▶ _ASSIGNMENT_
After finding the line that contains "- 3 | \\server\E:$" in the entries below, retype it and every following line precisely, the last included.

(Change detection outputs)

+ + + +

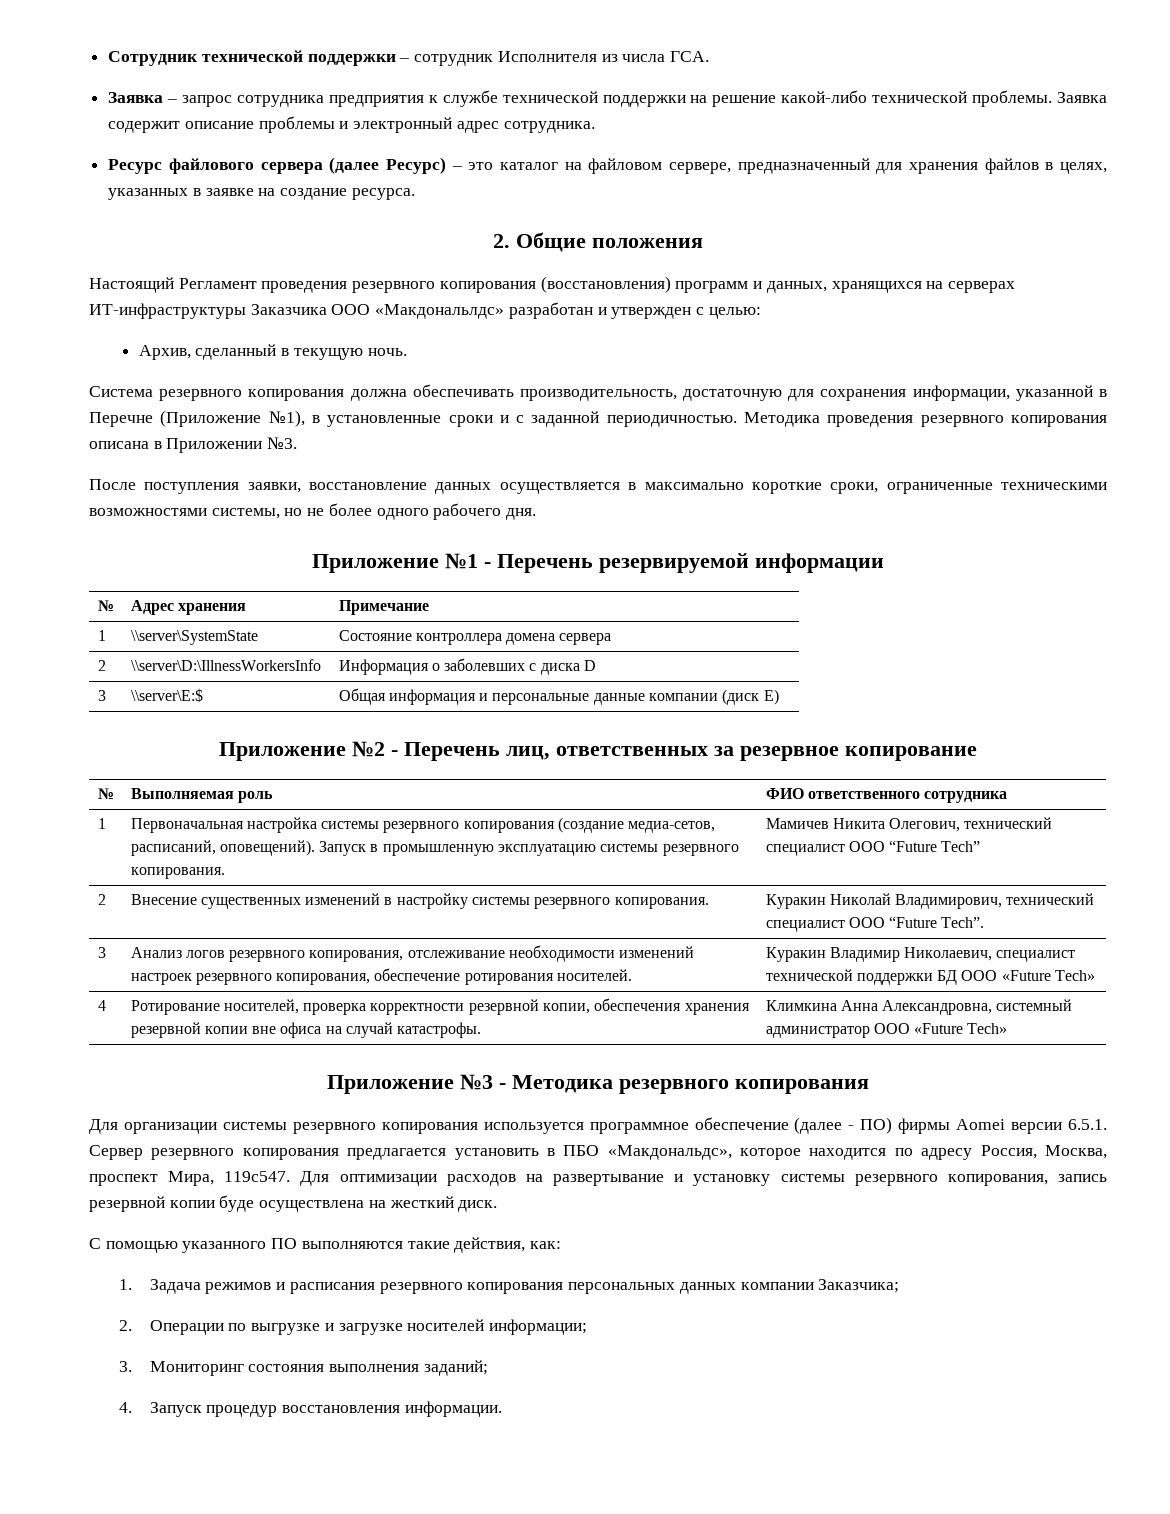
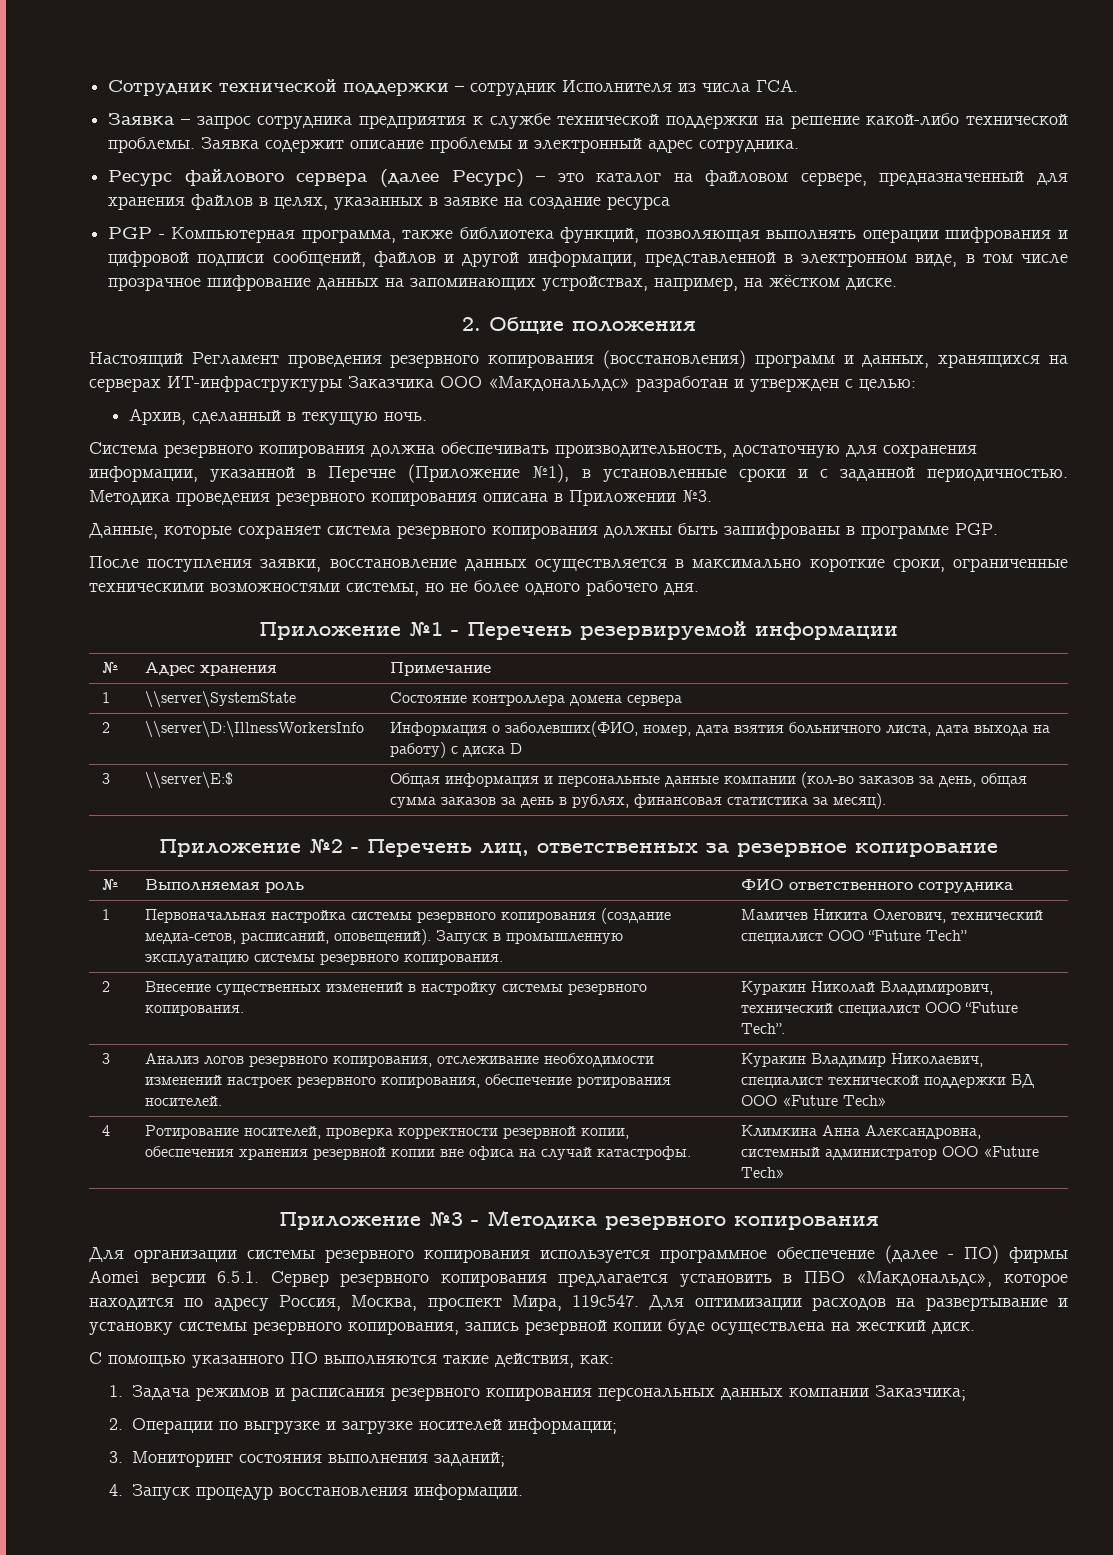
- Ресурс файлового сервера (далее Ресурс) – это каталог на файловом сервере, предназначенный для хранения файлов в целях, указанных в заявке на создание ресурса.
+ Ресурс файлового сервера (далее Ресурс) – это каталог на файловом сервере, предназначенный для хранения файлов в целях, указанных в заявке на создание ресурса
+ PGP - Компьютерная программа, также библиотека функций, позволяющая выполнять операции шифрования и цифровой подписи сообщений, файлов и другой информации, представленной в электронном виде, в том числе прозрачное шифрование данных на запоминающих устройствах, например, на жёстком диске.
+ Данные, которые сохраняет система резервного копирования должны быть зашифрованы в программе PGP.
- 2 | \\server\D:\IllnessWorkersInfo | Информация о заболевших с диска D
+ 2 | \\server\D:\IllnessWorkersInfo | Информация о заболевших(ФИО, номер, дата взятия больничного листа, дата выхода на работу) с диска D
- 3 | \\server\E:$ | Общая информация и персональные данные компании (диск E)
+ 3 | \\server\E:$ | Общая информация и персональные данные компании (кол-во заказов за день, общая сумма заказов за день в рублях, финансовая статистика за месяц).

+ + + +

▶ _ANSWER SECTION_
- 3 | \\server\E:$ | Общая информация и персональные данные компании (диск E)
+ 3 | \\server\E:$ | Общая информация и персональные данные компании (кол-во заказов за день, общая сумма заказов за день в рублях, финансовая статистика за месяц).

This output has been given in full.